All I yearn for is a few hours of solitude. A few hours where I can draw the blinds tight, shut out the glaring spotlights, and forget about the SWAT and the counter SWAT. But this is the trajectory of the times. It’s a forced eschatology, a grim prophecy of the end times.
They’re erecting a scaffolding around us, an invisible cage that is slowly but surely shaping our growth, our thoughts, our actions. The City of Angels has been transformed into the City of Spotlights, with federal agents camped out on my doorstep, an unwanted intrusion into my life.
The growers ask for solidarity, they plea for support in their struggle against the overreach of the federal government. But amidst the cacophony of their pleas and the relentless noise of the standoff, all I want is to understand my loneliness, to understand this feeling of alienation that seems to have become my constant companion.
The 900F, once a symbol of rebellion and defiance, now feels like a symbol of my solitude, a testament to my struggle to make sense of the world around me. And as I sit in my car, the hum of the power lines overhead a constant reminder of the world outside, I realize that the real battle is not out there, but within me.

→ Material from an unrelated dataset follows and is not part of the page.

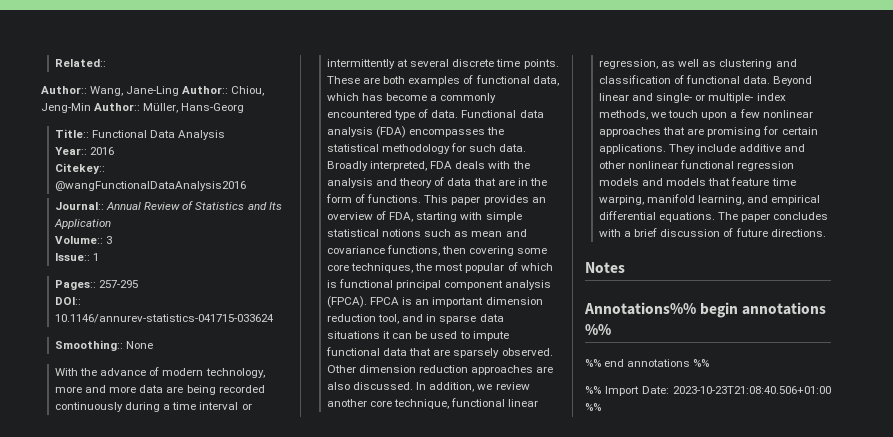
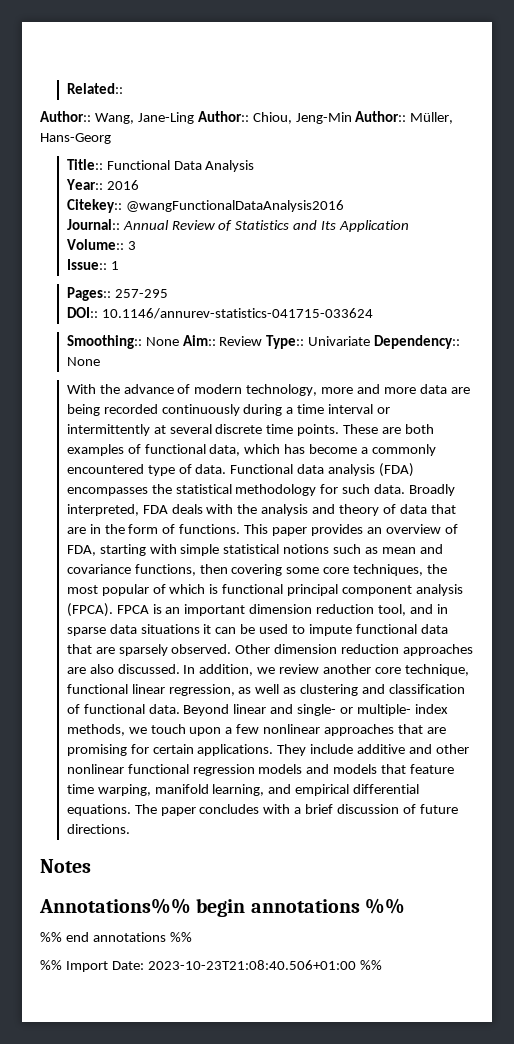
- Smoothing:: None
+ Smoothing:: None Aim:: Review Type:: Univariate Dependency:: None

I yearned to wander, to meander the paths of life like Jules at the end of Pulp Fiction, mimicking the steps of David Carradine, walking the earth. The Ronin’s path, the path of the masterless samurai, appealed to me. The idea of taking time, not to choose a side, but to find my center, my balance. That’s what I craved.
Yet here I was, trapped in the glaring spotlight of the federal agents, my old sedan idling in the parking spot that was suddenly a battlefield, a stage for a standoff between conflicting ideologies. The agents, with their stern faces hidden behind visors and their fingers twitching near their holstered weapons, were telling me I needed to get out of the car.
Their voices, amplified through their megaphones, bounced off the surrounding buildings, creating a jarring echo that added another layer to the cacophony of the standoff. “Sir, please exit the vehicle. You’re making us nervous.”
Nervous? I couldn’t help but scoff at the irony. Here they were, armed to the teeth, backed by the might of the federal government, nervous because of a jobless coder idling in his beat-up sedan. But maybe that’s what they feared, the unpredictability, the unknown, the 900F.
With a sigh, I killed the engine, my hand lingering on the ignition for a moment before I slowly opened the door. As I stepped out, the Zippo in my pocket felt heavier, its cold metal a reminder of the power I held, of the fire I could ignite. But not today. Today, I was just a man, stepping out into the spotlight, searching for his place in this theater of chaos.
I want to die in Los Angeles. I don’t want to die in Los Angeles.“The terrible thing about L.A. is that you sit down when you’re 25 and when you stand up you’re 62.” – Orson Welles.